First Run (Dry-Run Mode)

Dry-run mode uses mock data for all external services, so you can test the full pipeline without any API keys:

# Discover 3 product ideas (mock data)
verdandi discover --max-ideas 3 --dry-run -v

# List created experiments
verdandi ls

# Run the full pipeline for experiment #2
verdandi run 2 --dry-run -v

# Inspect results
verdandi inspect 2
verdandi inspect 2 --log
verdandi inspect 2 --step scoring

# Or browse experiments interactively
verdandi tui

Real Pipeline Run

Once API keys are configured:

# Verify which API keys are set
verdandi check

# Discover ideas using real research
verdandi discover --max-ideas 3

# Review and approve an experiment
verdandi review 2 --approve --notes "Looks promising"

# Run the pipeline
verdandi run 2

Configuration

All configuration is via environment variables (loaded from .env):

Required

Variable Description
ANTHROPIC_API_KEY Anthropic API key for Claude

Research APIs (Optional)

Variable Description Free Tier
TAVILY_API_KEY Primary AI search 1,000 searches/month
SERPER_API_KEY Google SERP data 2,500 queries (one-time)
EXA_API_KEY Neural/semantic search $10 one-time credit
PERPLEXITY_API_KEY AI-synthesized research ~$0.006/query
SOCIALDATA_API_KEY Twitter/X social signals Paid (per query)
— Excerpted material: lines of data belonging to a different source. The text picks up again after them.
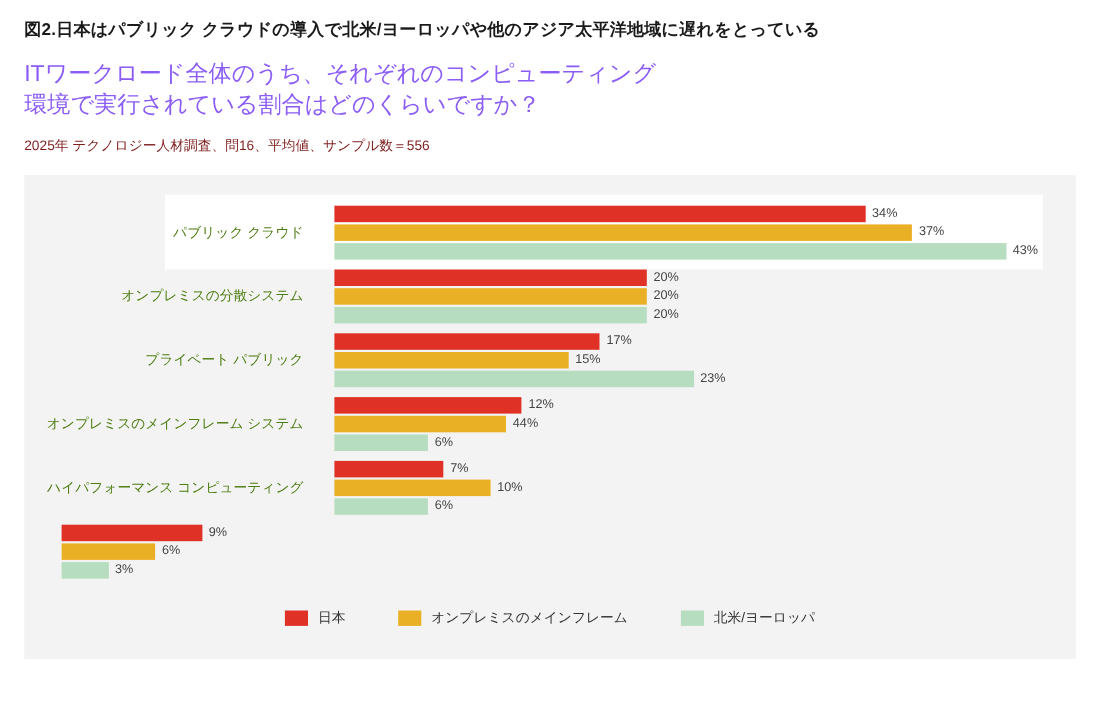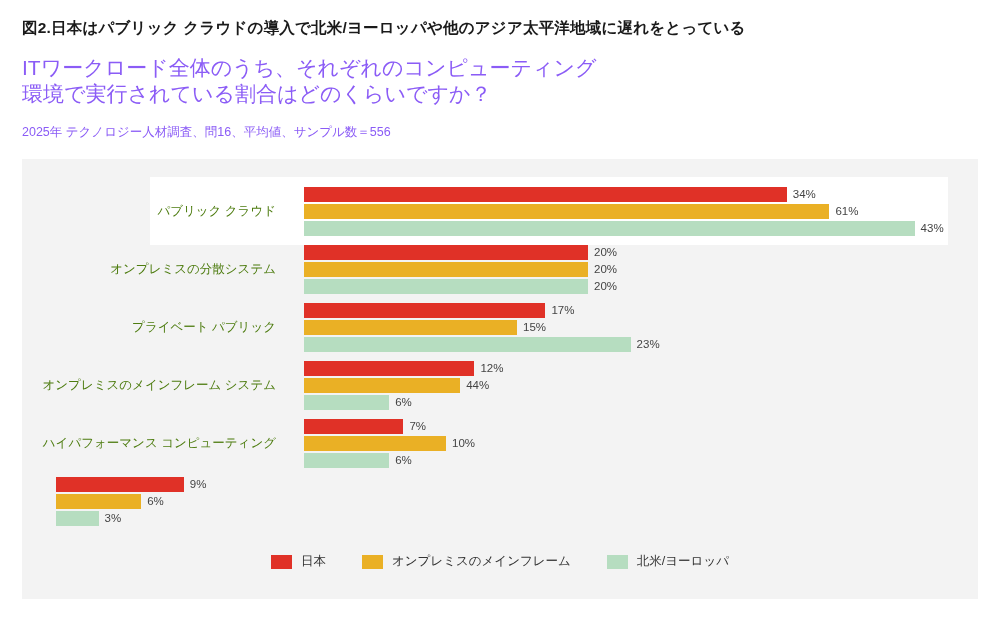"環境で実行されている割合はどのくらいですか？" .question .l2 { font-family: Liberation Mono, monospace -> none }
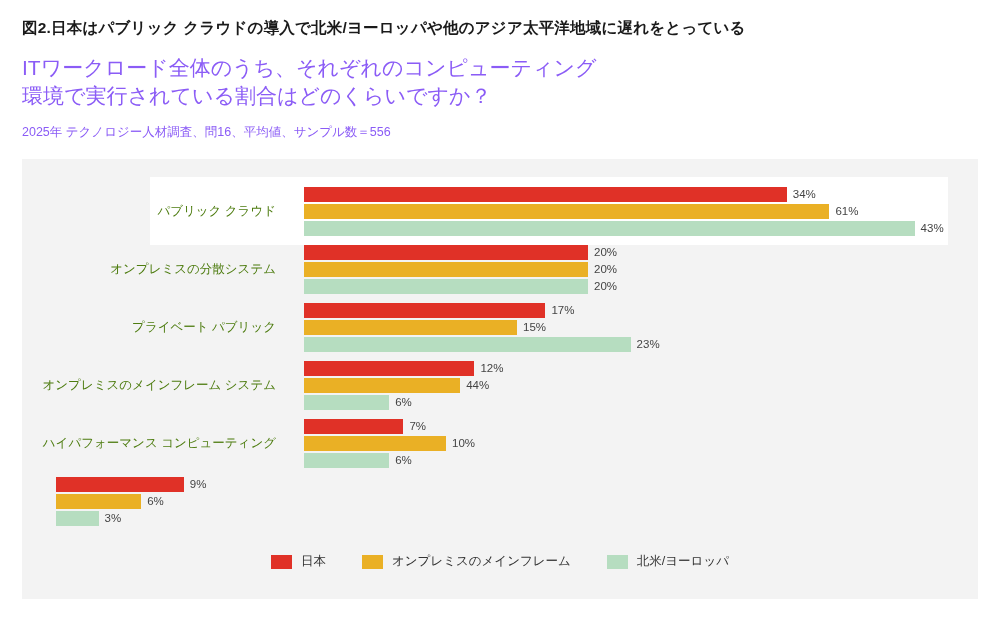"2025年 テクノロジー人材調査、問16、平均値、サンプル数＝556" .subnote { color: #8b5cf6 -> #7f1d1d }
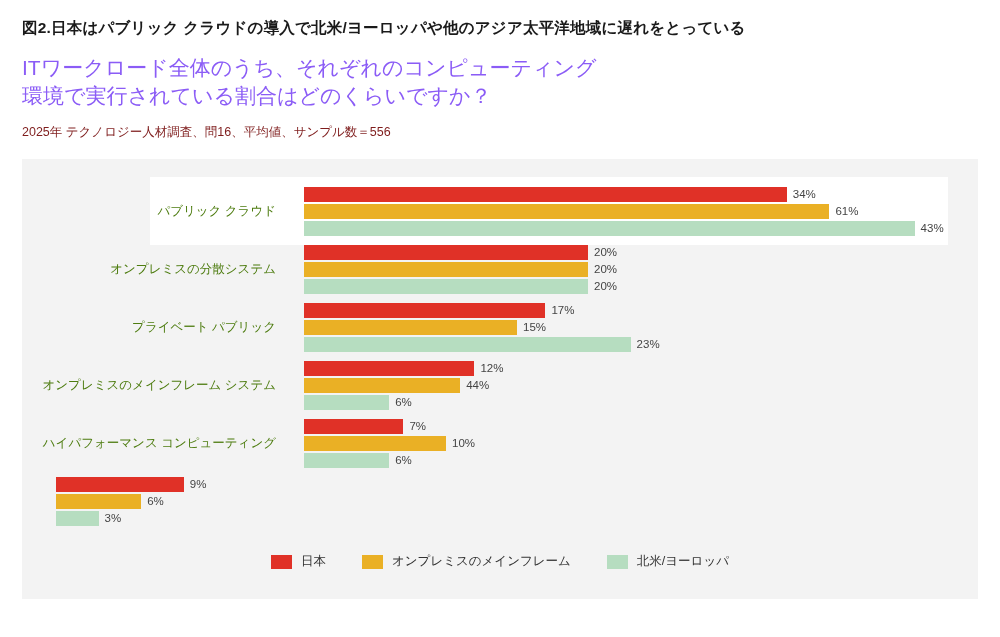"61%" span.bar-val { text: 61% -> 37% }
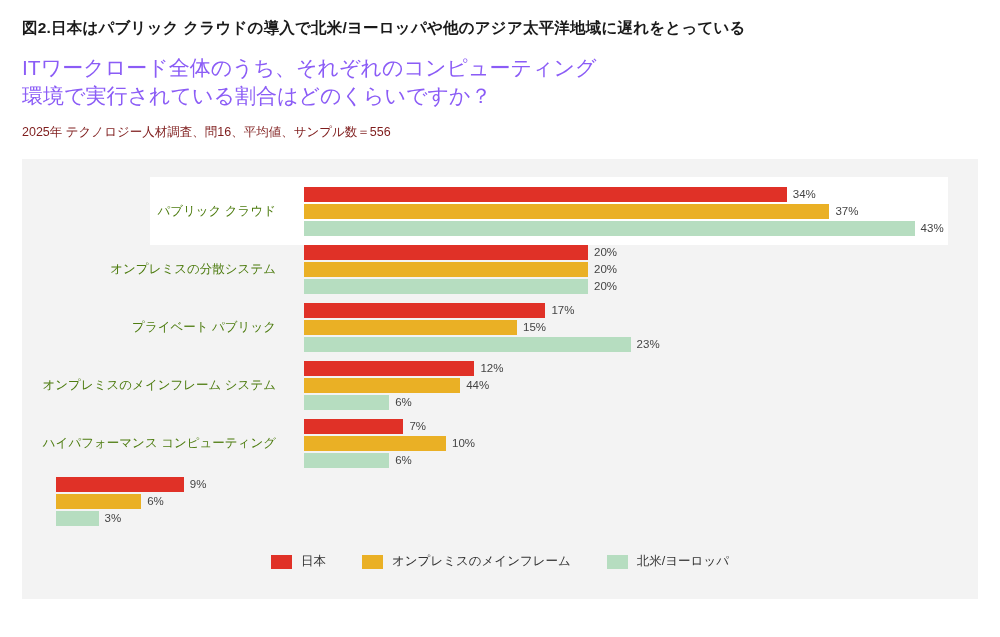"日本" .legend { gap: 36px -> 48px }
Deployment APIs (Optional)

Variable Description
PORKBUN_API_KEY Domain registration
PORKBUN_SECRET_KEY Porkbun secret key
CLOUDFLARE_API_TOKEN Cloudflare Pages deployment
CLOUDFLARE_ACCOUNT_ID Cloudflare account ID

Analytics & Email (Optional)

Variable Description
UMAMI_URL Self-hosted Umami URL
UMAMI_API_KEY Umami API key
EMAILOCTOPUS_API_KEY Email collection (2,500 free subs)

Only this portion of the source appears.